A cardiomiopatia periparto (PPCM) é um tipo raro de cardiomiopatia associada à gestação, afetando mulheres previamente saudáveis. É caracterizada por disfunção do ventrículo esquerdo (VE), definida como fração de ejeção do ventrículo esquerdo (FEVE) < 45%, na ausência de quaisquer outras causas conhecidas de insuficiência cardíaca (IC).
A incidência global de PPCM varia amplamente, com taxas de aproximadamente 1 em 300 nascidos vivos no Haiti, 1 em 1.000 na África e entre 1 em 1.000 e 1 em 4.000 nos Estados Unidos.
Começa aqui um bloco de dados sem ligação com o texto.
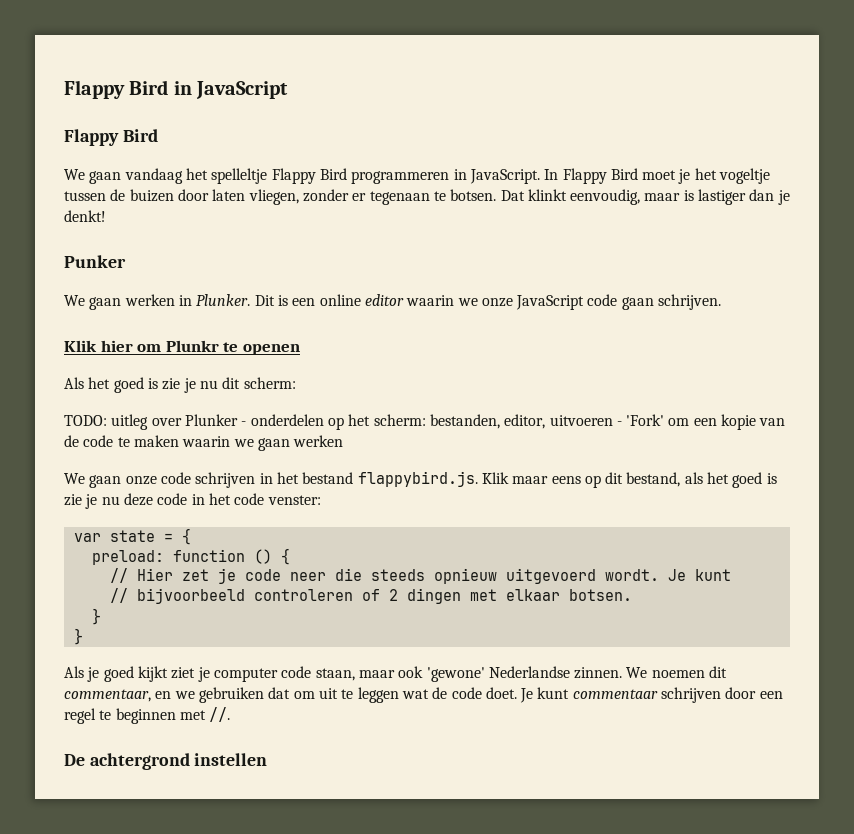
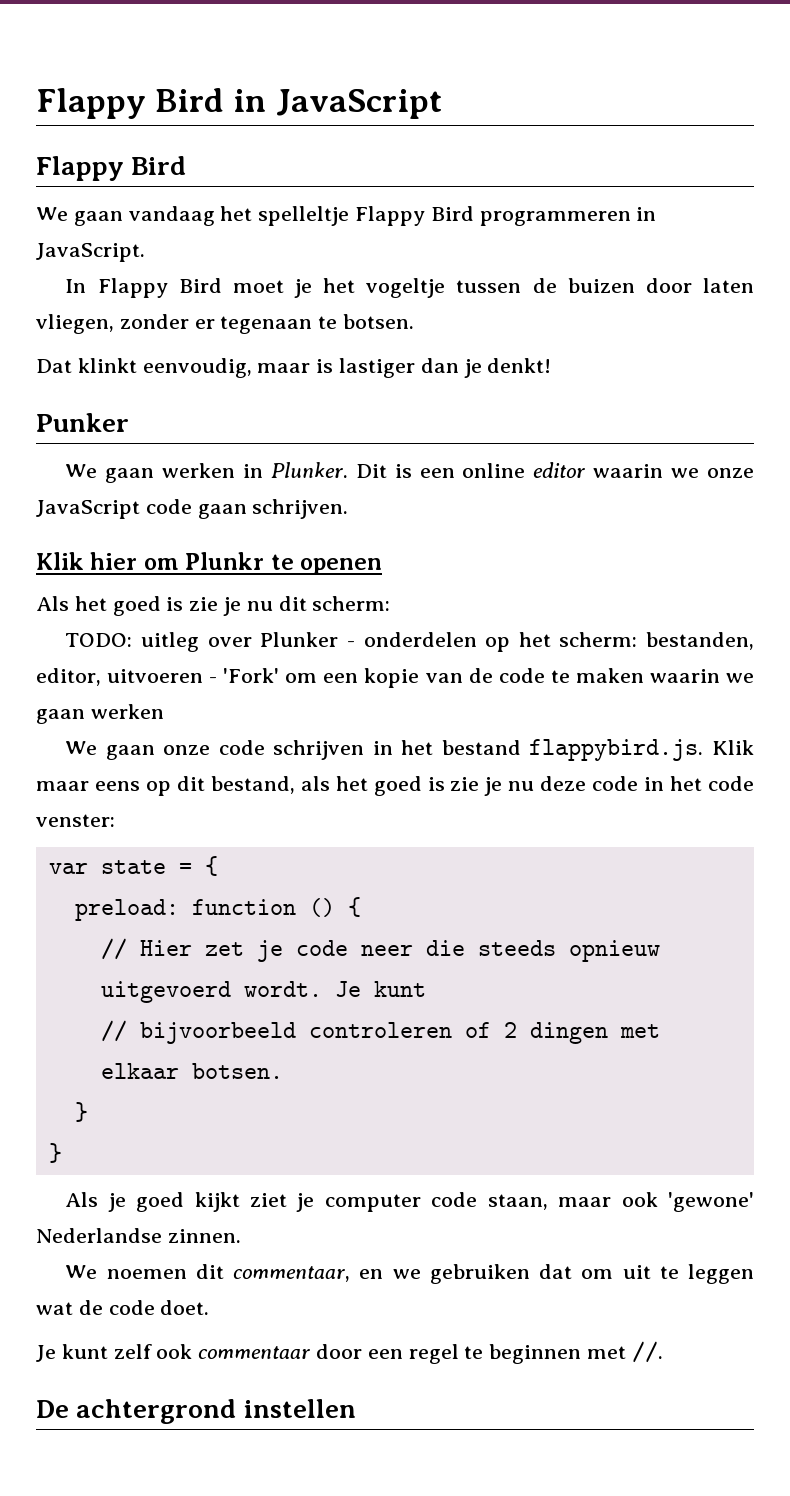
- We gaan vandaag het spelleltje Flappy Bird programmeren in JavaScript. In Flappy Bird moet je het vogeltje tussen de buizen door laten vliegen, zonder er tegenaan te botsen. Dat klinkt eenvoudig, maar is lastiger dan je denkt!
+ We gaan vandaag het spelleltje Flappy Bird programmeren in JavaScript.
+ In Flappy Bird moet je het vogeltje tussen de buizen door laten vliegen, zonder er tegenaan te botsen.
+ Dat klinkt eenvoudig, maar is lastiger dan je denkt!
- Als je goed kijkt ziet je computer code staan, maar ook 'gewone' Nederlandse zinnen. We noemen dit commentaar, en we gebruiken dat om uit te leggen wat de code doet. Je kunt commentaar schrijven door een regel te beginnen met //.
+ Als je goed kijkt ziet je computer code staan, maar ook 'gewone' Nederlandse zinnen.
+ We noemen dit commentaar, en we gebruiken dat om uit te leggen wat de code doet.
+ Je kunt zelf ook commentaar door een regel te beginnen met //.

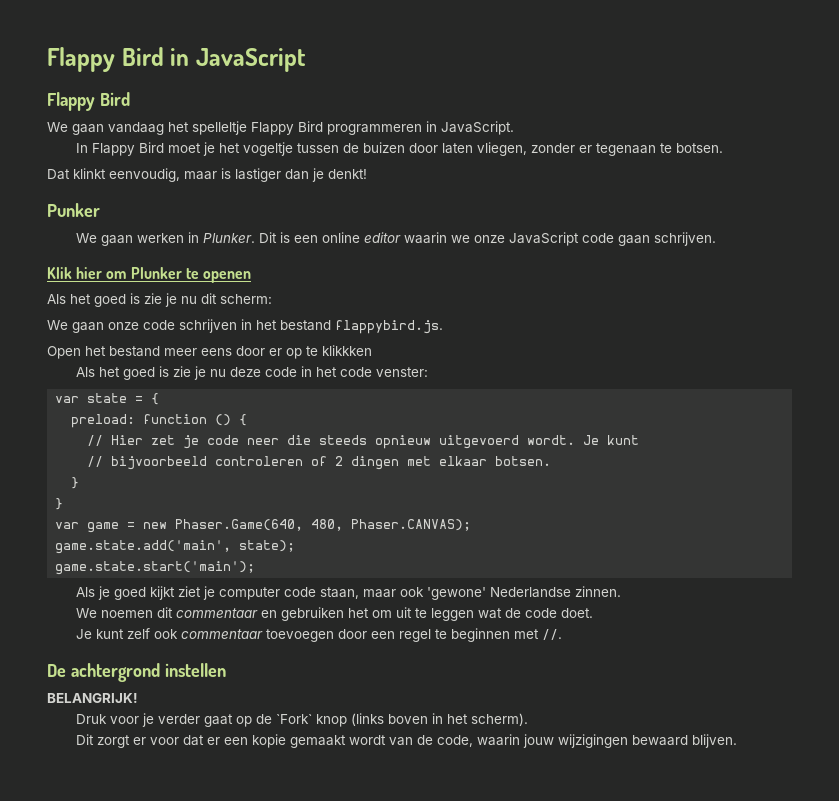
- Klik hier om Plunkr te openen
+ Klik hier om Plunker te openen
- TODO: uitleg over Plunker - onderdelen op het scherm: bestanden, editor, uitvoeren - 'Fork' om een kopie van de code te maken waarin we gaan werken
- We gaan onze code schrijven in het bestand flappybird.js. Klik maar eens op dit bestand, als het goed is zie je nu deze code in het code venster:
+ We gaan onze code schrijven in het bestand flappybird.js.
+ Open het bestand meer eens door er op te klikkken
+ Als het goed is zie je nu deze code in het code venster:
+ var game = new Phaser.Game(640, 480, Phaser.CANVAS);
+ game.state.add('main', state);
+ game.state.start('main');
- We noemen dit commentaar, en we gebruiken dat om uit te leggen wat de code doet.
+ We noemen dit commentaar en gebruiken het om uit te leggen wat de code doet.
- Je kunt zelf ook commentaar door een regel te beginnen met //.
+ Je kunt zelf ook commentaar toevoegen door een regel te beginnen met //.
+ BELANGRIJK!
+ Druk voor je verder gaat op de `Fork` knop (links boven in het scherm).
+ Dit zorgt er voor dat er een kopie gemaakt wordt van de code, waarin jouw wijzigingen bewaard blijven.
A incidência real é desconhecida; entretanto, com o aumento da idade materna, maior frequência de gestação múltipla devido a técnicas contemporâneas de fertilidade e melhor reconhecimento da doença, a incidência está aumentando. A PPCM continua sendo uma causa significativa de morbidade e mortalidade materna.
O registro PPCM da ESC (European Society of Cardiology) relatou recuperação do VE em 66,1% das mulheres em 1 ano. Gestações subsequentes (SSP) representam uma preocupação importante. Embora estudos mais antigos tenham levantado preocupações sobre os riscos de SSP, dados mais recentes sugerem que gestações subsequentes podem ser seguras para mulheres que alcançaram recuperação completa do VE.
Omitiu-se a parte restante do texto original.